Each debug drop counter can be configured with the following parameters:

- window:
- The sliding time window defined in seconds. Drops outside this window are ignored.
- Argument: -w / --window
- drop_count_threshold:
- The minimum number of drops that have to occur per window for it to be registered as an incident.
- Argument: -dct / --drop-count-threshold
- incident_count_threshold:
- The minimum number of incidents that will trigger a syslog entry
- Argument: -ict / --incident-count-threshold

For example, consider a counter configured with a 300-second `window`, a `drop_count_threshold` of 100, and an `incident_count_threshold` of 1. Within each five-minute time window, if the counter experiences more than 100 drop counts at least twice, a syslog will be emitted.

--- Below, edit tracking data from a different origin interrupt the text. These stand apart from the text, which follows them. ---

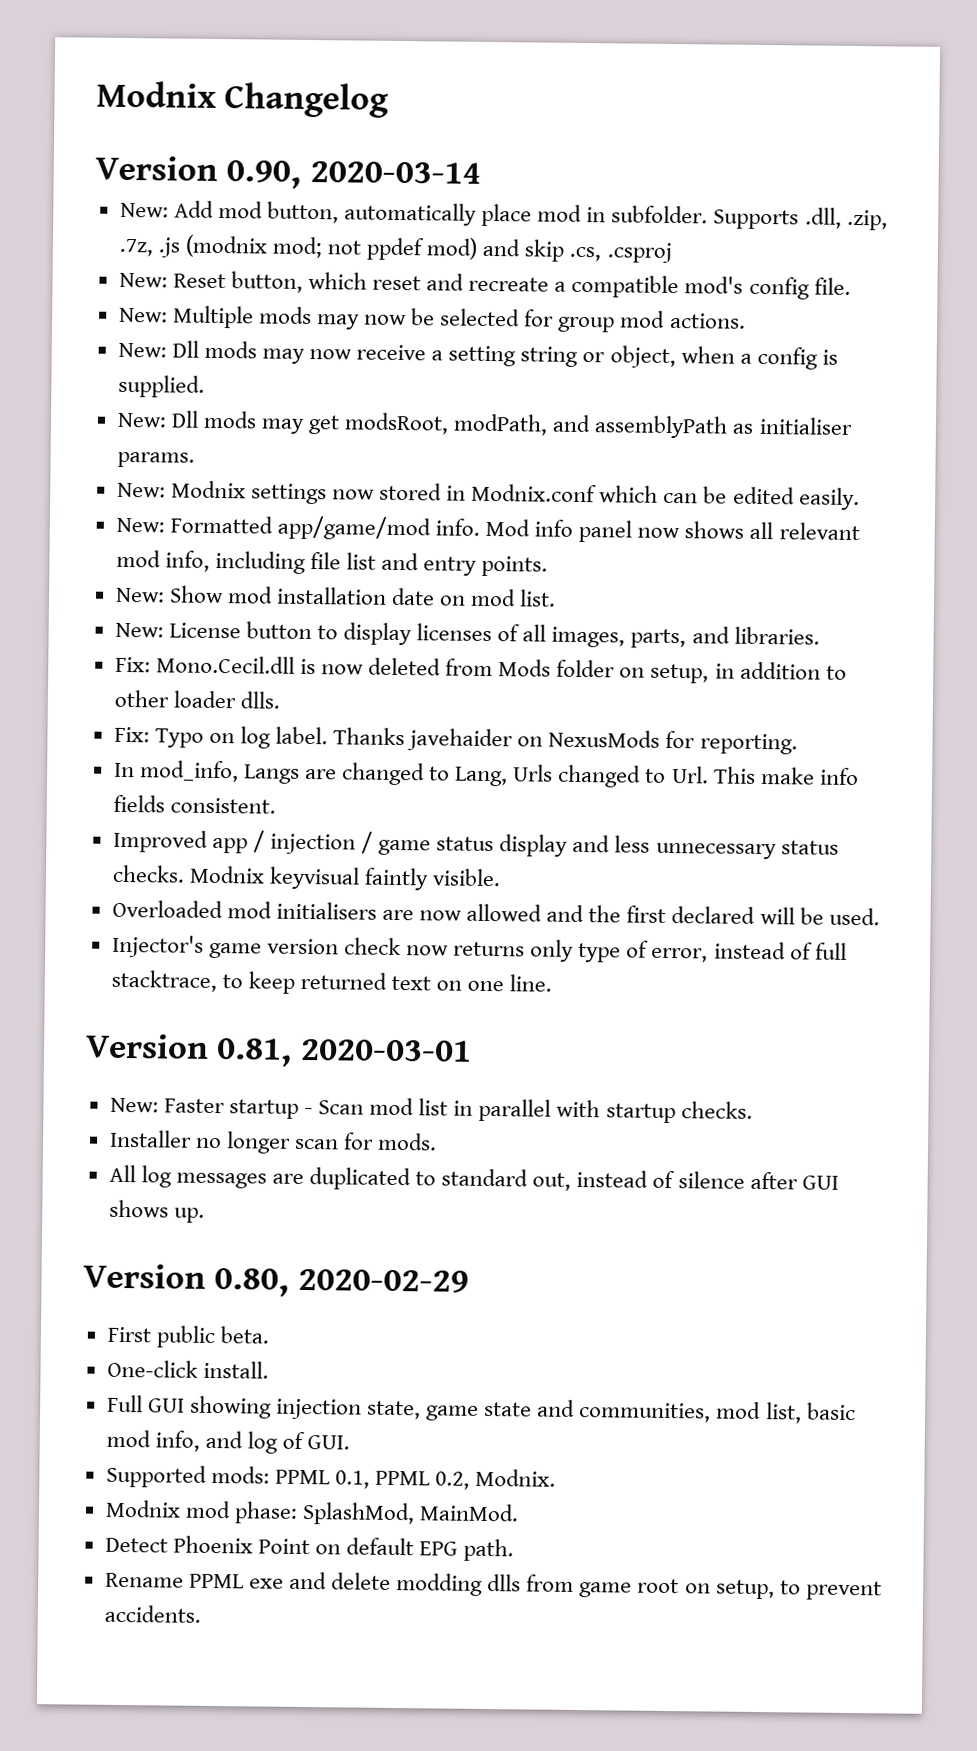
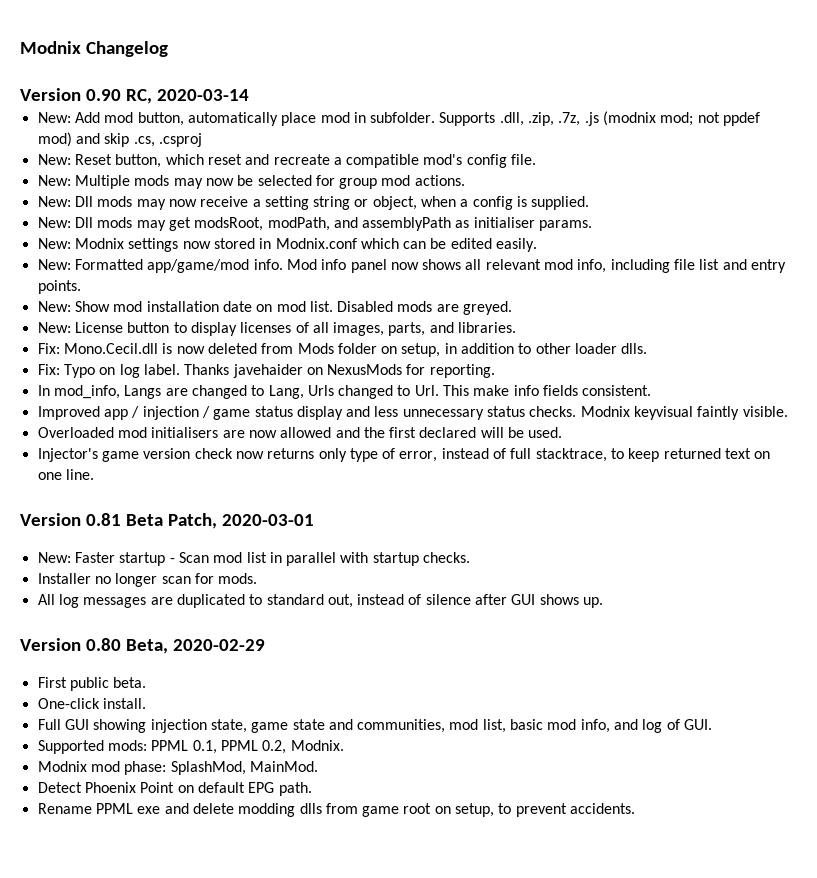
- Version 0.90, 2020-03-14
+ Version 0.90 RC, 2020-03-14
+ Disabled mods are greyed.
- Version 0.81, 2020-03-01
+ Version 0.81 Beta Patch, 2020-03-01
- Version 0.80, 2020-02-29
+ Version 0.80 Beta, 2020-02-29

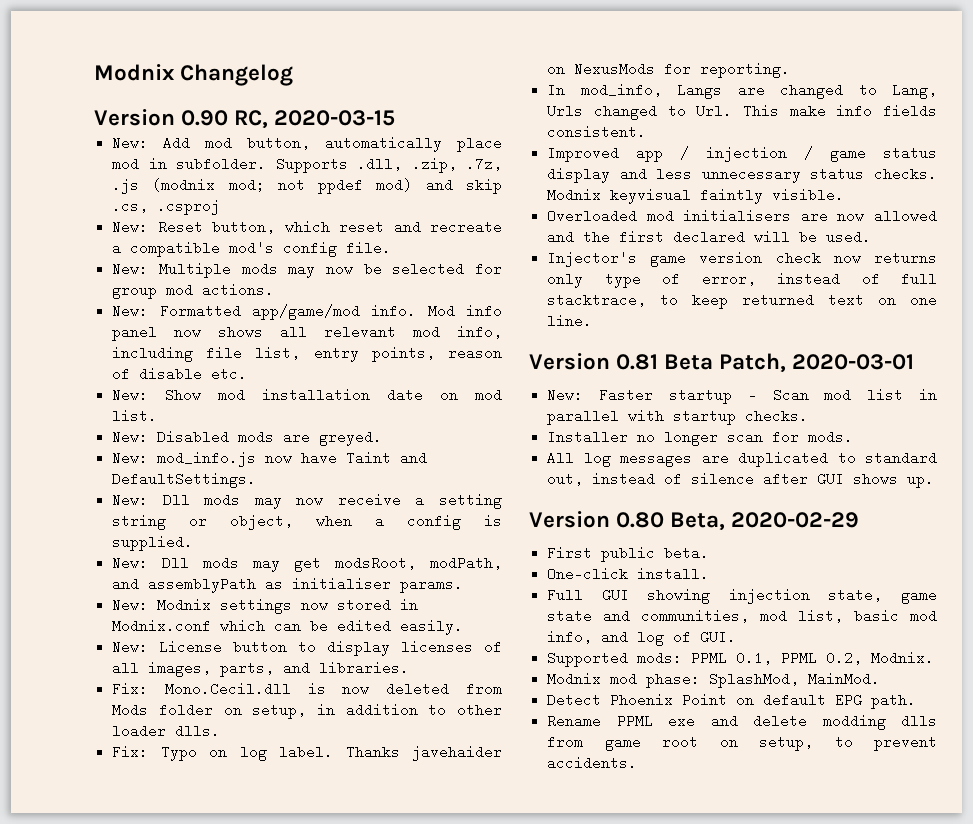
- Version 0.90 RC, 2020-03-14
+ Version 0.90 RC, 2020-03-15
+ New: Formatted app/game/mod info. Mod info panel now shows all relevant mod info, including file list, entry points, reason of disable etc.
+ New: Show mod installation date on mod list.
+ New: Disabled mods are greyed.
+ New: mod_info.js now have Taint and DefaultSettings.
- New: Formatted app/game/mod info. Mod info panel now shows all relevant mod info, including file list and entry points.
- New: Show mod installation date on mod list. Disabled mods are greyed.

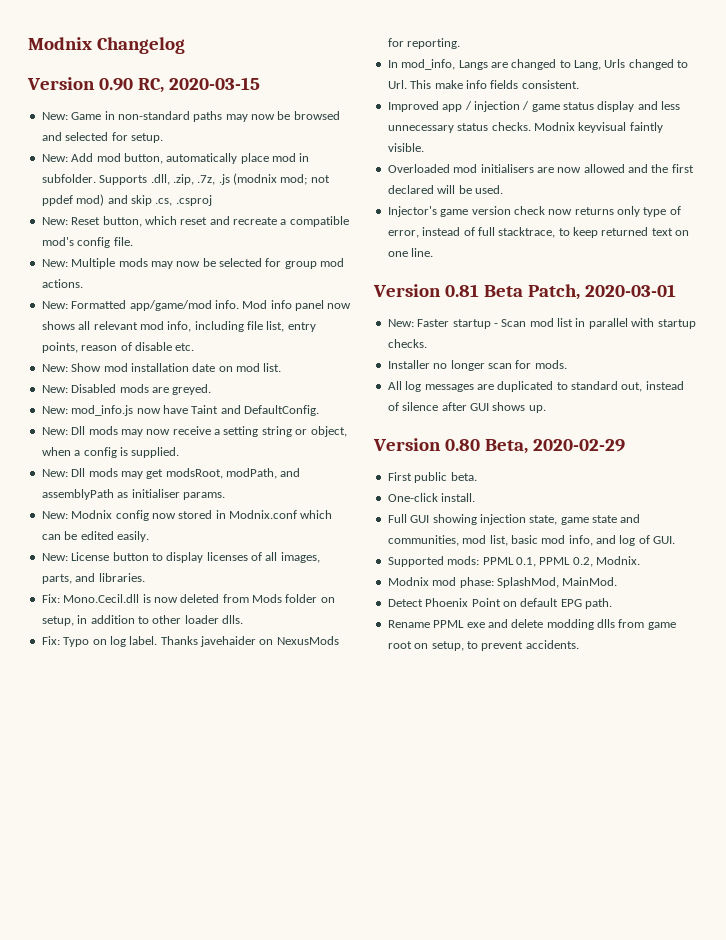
+ New: Game in non-standard paths may now be browsed and selected for setup.
- New: mod_info.js now have Taint and DefaultSettings.
+ New: mod_info.js now have Taint and DefaultConfig.
- New: Modnix settings now stored in Modnix.conf which can be edited easily.
+ New: Modnix config now stored in Modnix.conf which can be edited easily.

In the figure below, the height of the vertical line represents the number of drop counts detected. The drop counts are polled at a predefined 60-second interval. Drop counts exceeding the drop_count_threshold are highlighted in red and classified as "incidents". Three time windows (W1/W2/W3) are shown in the figure. Given the five-minute window size, it is expected to observe five drop counts (vertical lines) per window. If the number of incidents exceeds the incident_count_threshold, a syslog error is raised.

![image](https://github.com/user-attachments/assets/cf42e38d-dd6b-42fe-8dc8-c816b51764c3)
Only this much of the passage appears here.